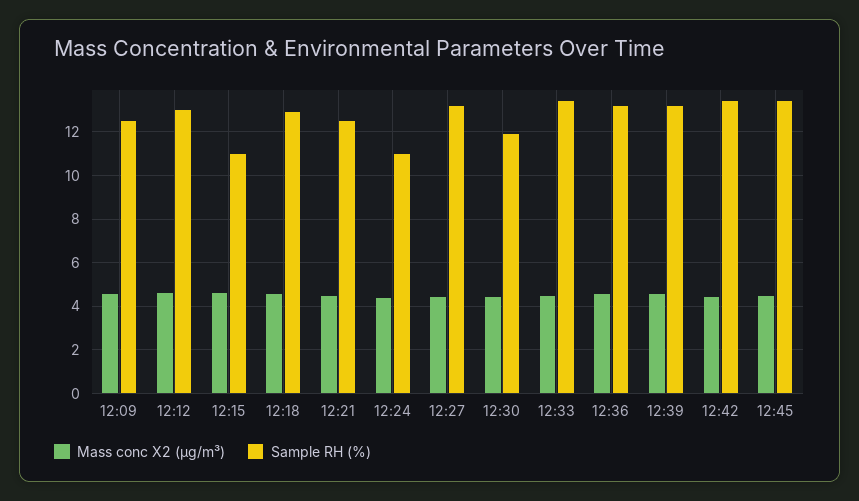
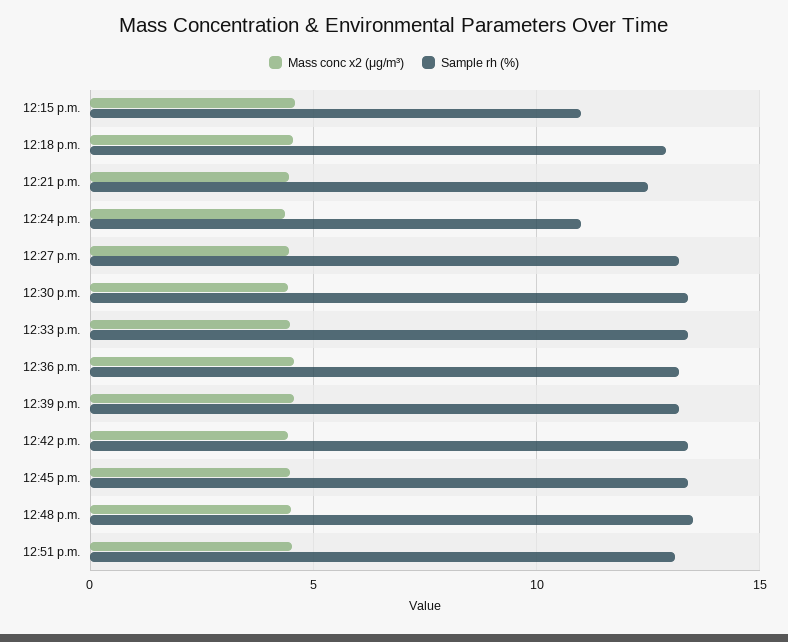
Mass conc X2 (μg/m³), 12:09: 4.5 -> none
Sample RH (%), 12:09: 12.5 -> none
Mass conc X2 (μg/m³), 12:12: 4.5 -> none
Sample RH (%), 12:12: 13 -> none
Sample RH (%), 12:30: 12 -> 13.5
Mass conc X2 (μg/m³), 12:48 p.m.: none -> 4.5
Sample RH (%), 12:48 p.m.: none -> 13.5
Mass conc X2 (μg/m³), 12:51 p.m.: none -> 4.5
Sample RH (%), 12:51 p.m.: none -> 13

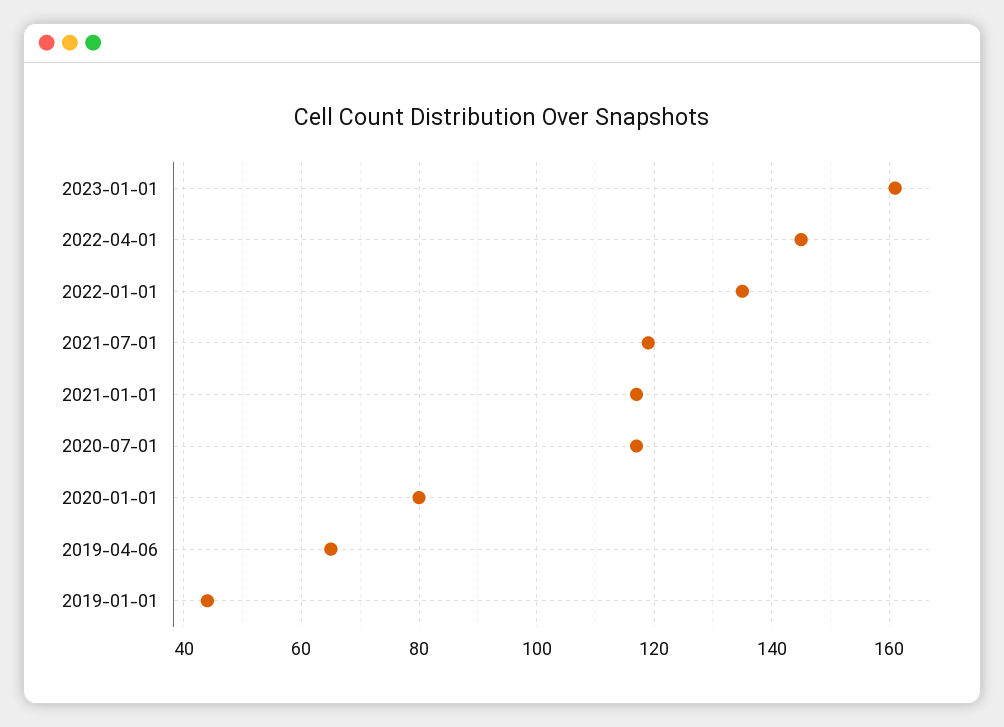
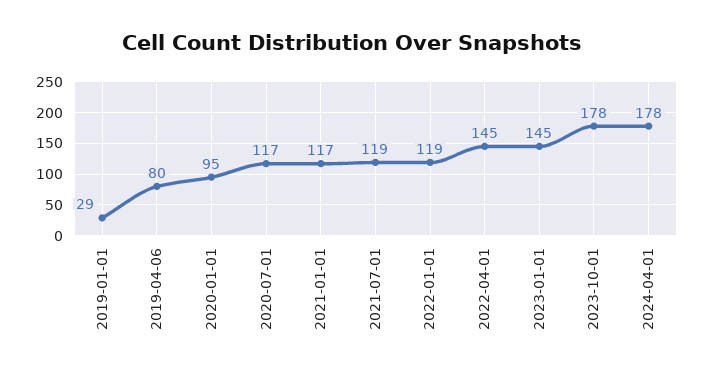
2023-01-01: 160 -> 145
2022-01-01: 135 -> 119
2020-01-01: 80 -> 95
2019-04-06: 65 -> 80
2019-01-01: 45 -> 29
2023-10-01: none -> 178
2024-04-01: none -> 178

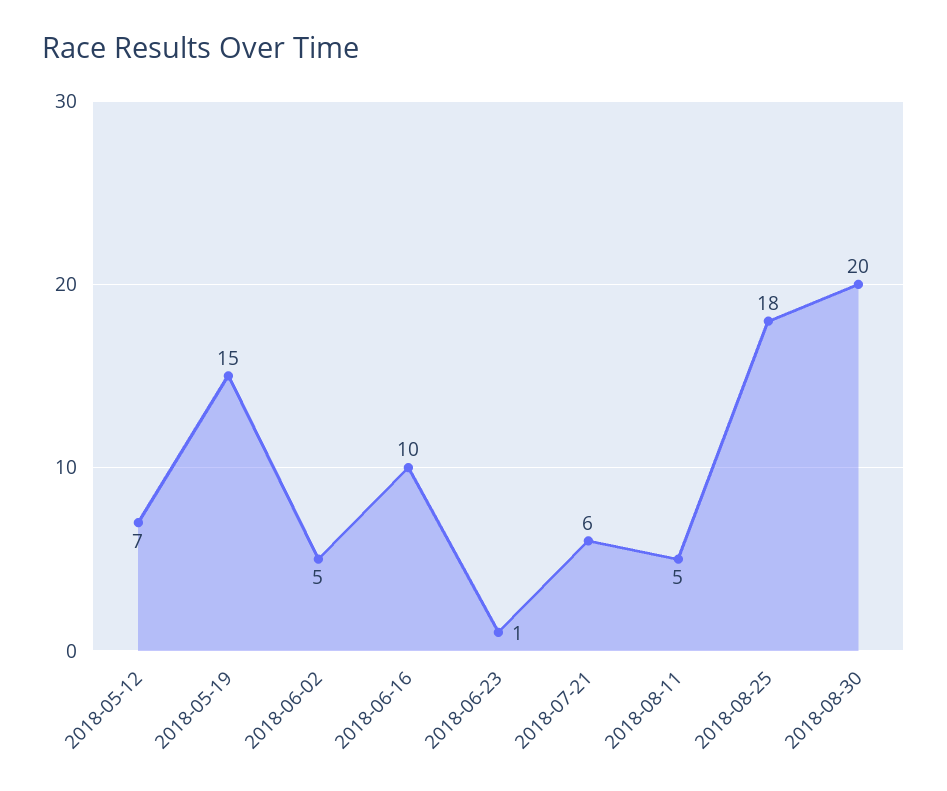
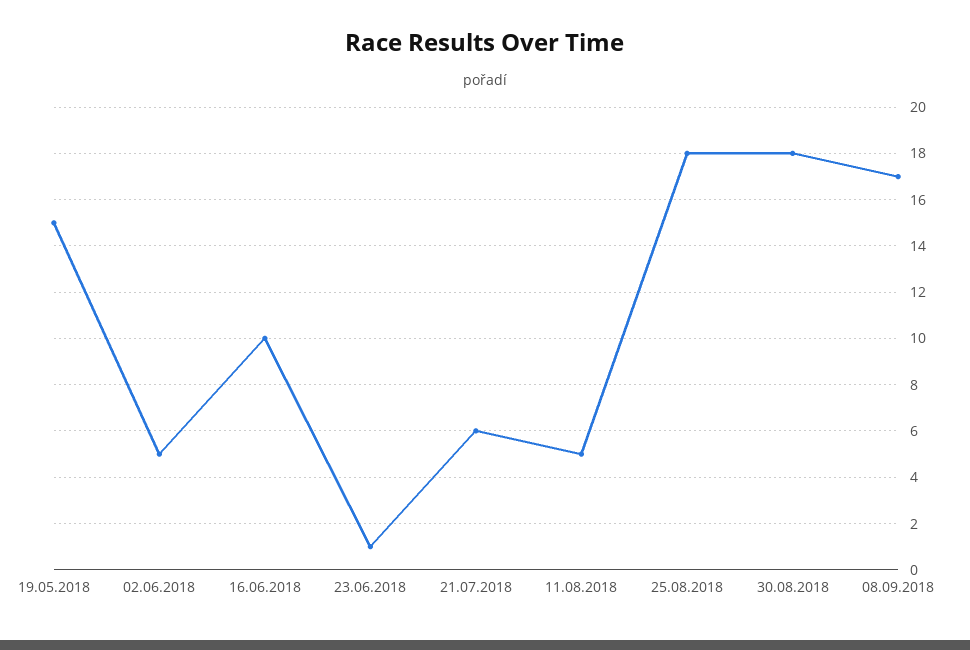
2018-05-12: 7 -> none
2018-08-30: 20 -> 18
08.09.2018: none -> 17

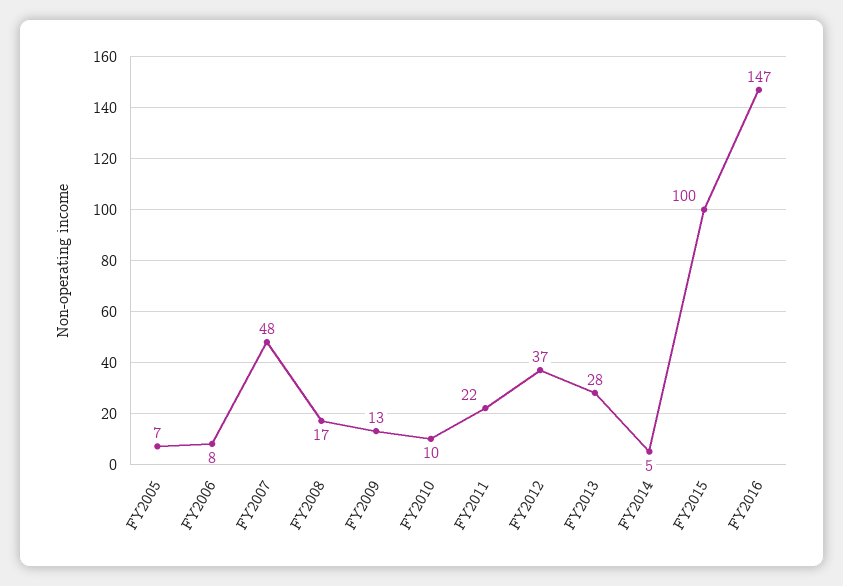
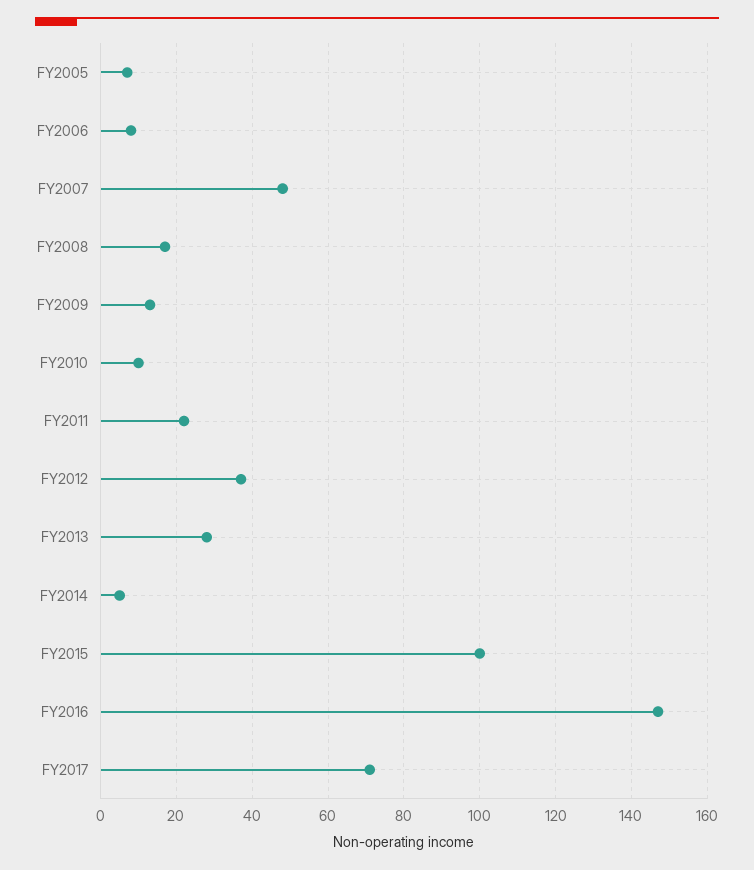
FY2017: none -> 70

+-------+

## REQUIREMENT
Your answer should consist of the lines from the material that contain "Mass".

## ANSWER FOR THE TASK
Mass conc X2 (μg/m³), 12:09: 4.5 -> none
Mass conc X2 (μg/m³), 12:12: 4.5 -> none
Mass conc X2 (μg/m³), 12:48 p.m.: none -> 4.5
Mass conc X2 (μg/m³), 12:51 p.m.: none -> 4.5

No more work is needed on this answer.